Ms. JB is a 43-year-old book keeper who presents to the GP with severe fatigue.
Take a history of this patient.
HPC:
• Severe fatigue 6 months, decreased ability to keep up to routine work.
• More sleep than usual, dark rings under her eyes.
• Heavier periods, clots - thinks nearing menopause.
• Husky masculine voice - recently.
• Constipation, weight gain 6kg - since 4 months.
• Symptoms worse on gluten - is avoiding it. B12 deficiency? Gluten (make you think of autoimmune disorders e.g. gluten enteropathy, RA. Iron deficiency usually in this CPC).
• Very dry skin, dry hair, cannot tolerate cold (opposite in hyperthyroidism).
• Depression. Tearful, some stress (past depression on SSRI).
• Hot flushes: No, FH: Mother on thyroxine, osteoporosis.
HPC:
• Onset - how long have you been fatigued? Initiating factor?
• Character - worse at a particular time?
• Alleviating factors?
• Timing - experienced before? Constant or intermittent? How long does it last?
• Exacerbating factors?
• Severity?
• Associated symptoms?
• Effect on lifestyle?
PMHx:
• Past history of any thyroid problems, diabetes, anaemia, mental health etc?
• Obs/gyn - menstrual history.
PSHx:
• Past surgeries?
Medications:
• Any regular medications?
Allergies:
• Agent, reaction, treatment?
Immunisations:
• E.g.
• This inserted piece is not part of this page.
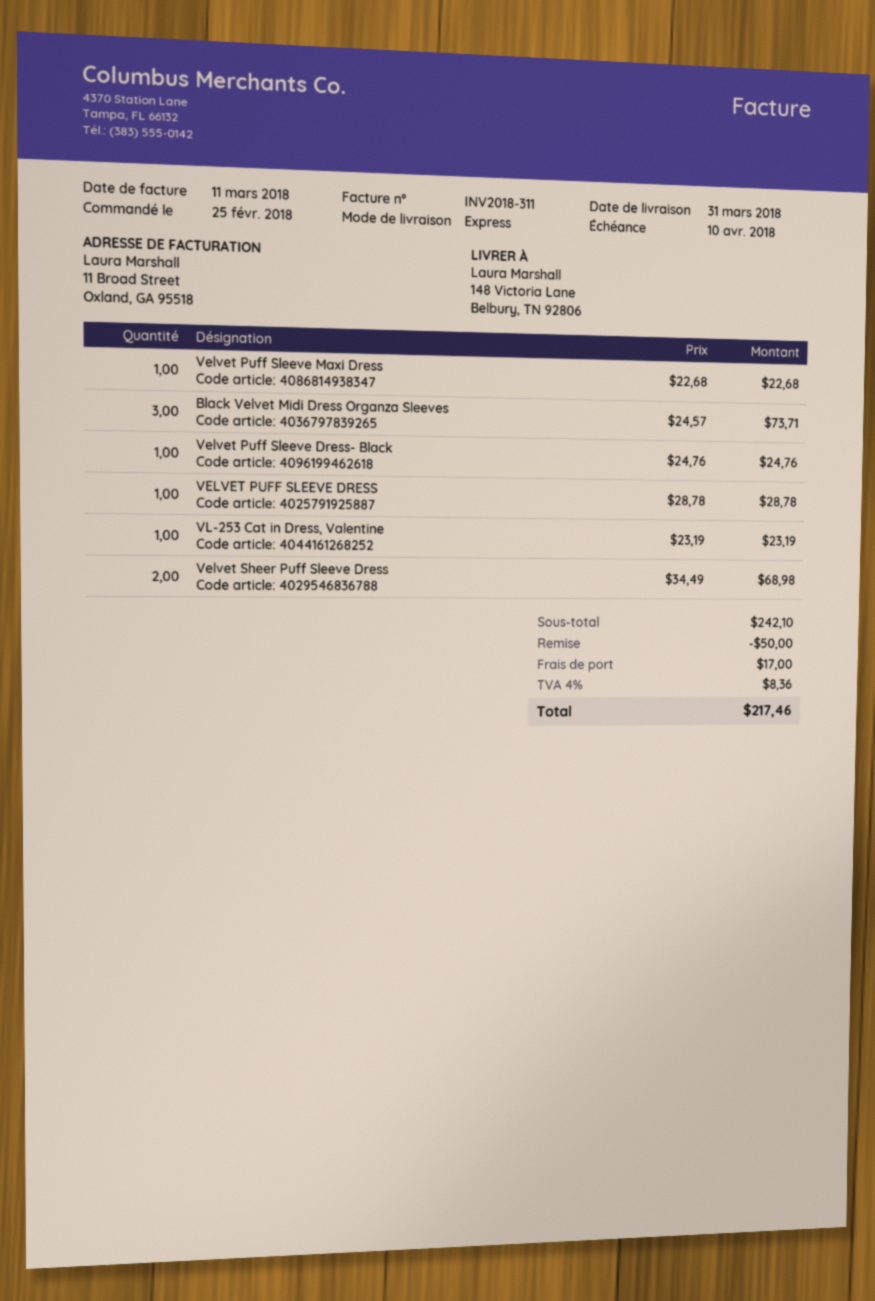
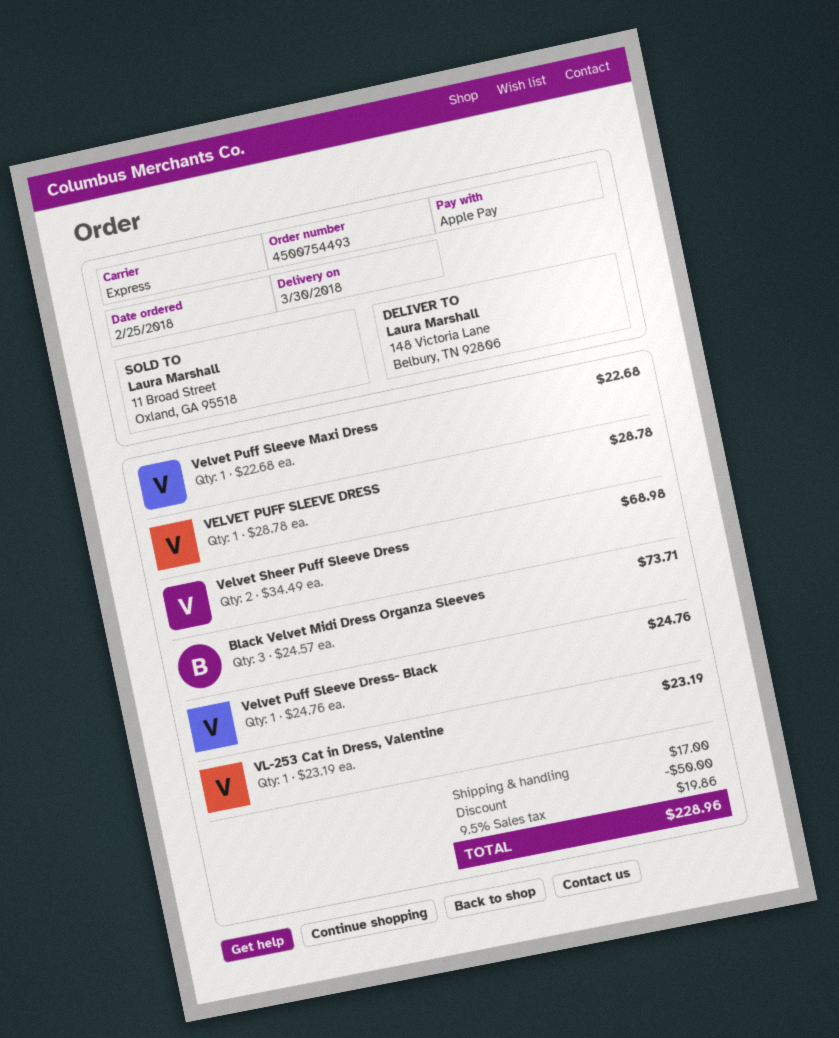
delivery date: 2018-03-31 -> 2018-03-30
tax: 4% = 8.36 -> 9.5% = 19.86
total: 217.46 -> 228.96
Fluvax, pneumococcal?
FHx:
• Family history of any thyroid problems, diabetes, anaemia, mental health etc?
SHx: • Background? • Occupation? • Education? • Religion? • Living arrangements? • Smoking? • Nutrition? • Alcohol/recreational drugs? • Physical activity?
Systems Review:
• General - weight change, fever, chills, night sweats?
• CVS - chest pain, palpitations, orthopnoea/PND?
• RS - dyspnoea, cough, sputum or wheeze?
• GI - vomiting, diarrhoea, change in bowel habit?
• UG - dysuria, polyuria, nocturia, haematuria, urgency, incontinence, urine output?
• CNS - heachaches, nausea, trouble with hearing or vision?
• ENDO - heat/cold intolerance, swelling in throat/neck, polydipsia or polyphagia?
• HAEM - easy bruising, lumps in axilla, neck or groin?
• MSK - painful or stiff joints, muscle aches or rash?
Perform an exam HR; 60- regular BP; 135/90 RR; 12 T; 36.8 BMI; 27 -Slightly delayed tendon reflex
3. Vital signs: • HR - may be bradycardic, small volume. • RR - may be bradypnoeic. • BP - hypertension. • Temp - hypothermia. • BMI.
9. CNS: • Carpal tunnel. • Nerve deafness, • Peripheral neuropathy. -Reflexes
-Mention doing K10 in patient due to depression
What are your provisional and ddx
• Provisional diagnosis: Hypothyroidism (decrease in metabolic activities - constipation, weight gain, masculine voice, heavy periods - all suggestive of decreased thyroid function). • DDx: - Anaemia. -Depression/anxiety. - Coeliac disease. - Anaemia. - Chronic fatigue. - Diabetes mellitus. - Menopause -Sleep apnoea - Addison's disease--> due to high BP with normal HR
What ix would you order
• FBC - Hb (anaemia).
• Iron studies- mild iron def.
• Lipids - cholesterol and triglycerides increased.
• B12/folate- normal
• BSL- normal
• TFTs - TSH 80 (normal is 0.1-3.5), T4 3.9 (9-16).
• Thyroglobulin/peroxidase antibodies- 364 (less than 6)
-TSH receptor antibody= 5.5 (less than 1)
• Ultrasound - if goitre present.
• Thyroid biopsy - first line for patients with thyroid nodules.
• Gliadin antibody.
• K10
-ECG= normal
-UEC= normal
-Cervical screening test (pap smear)
-Sleep study (very second line)
What tx is required
• Thyroxine*
- 1.6 μg/kg
- Start with lower dose then increase.
- Review TFTs after 4-6 weeks - long half-life of 7 days.
- Once stabilised → annual review.
- Taken PO in the morning 1 hour before food (need an empty stomach to absorb).
- Stored in fridge.
- If the patient has CVS risk factors - be wary of thyroxine - can worsen heart - start a lower dose.
• Iron supplementation.
What is the patients problems list
What is subclinical hypothyroidism
• TSH high, T4 normal → subclinical hypothyroidism. - If TSH > 10 - treat with thyroxine. - If TSH 5-10 - 2 options: • Treat with thyroxine OR • Monitor for 6 months and reassess. - If TSH < 5 - don’t treat.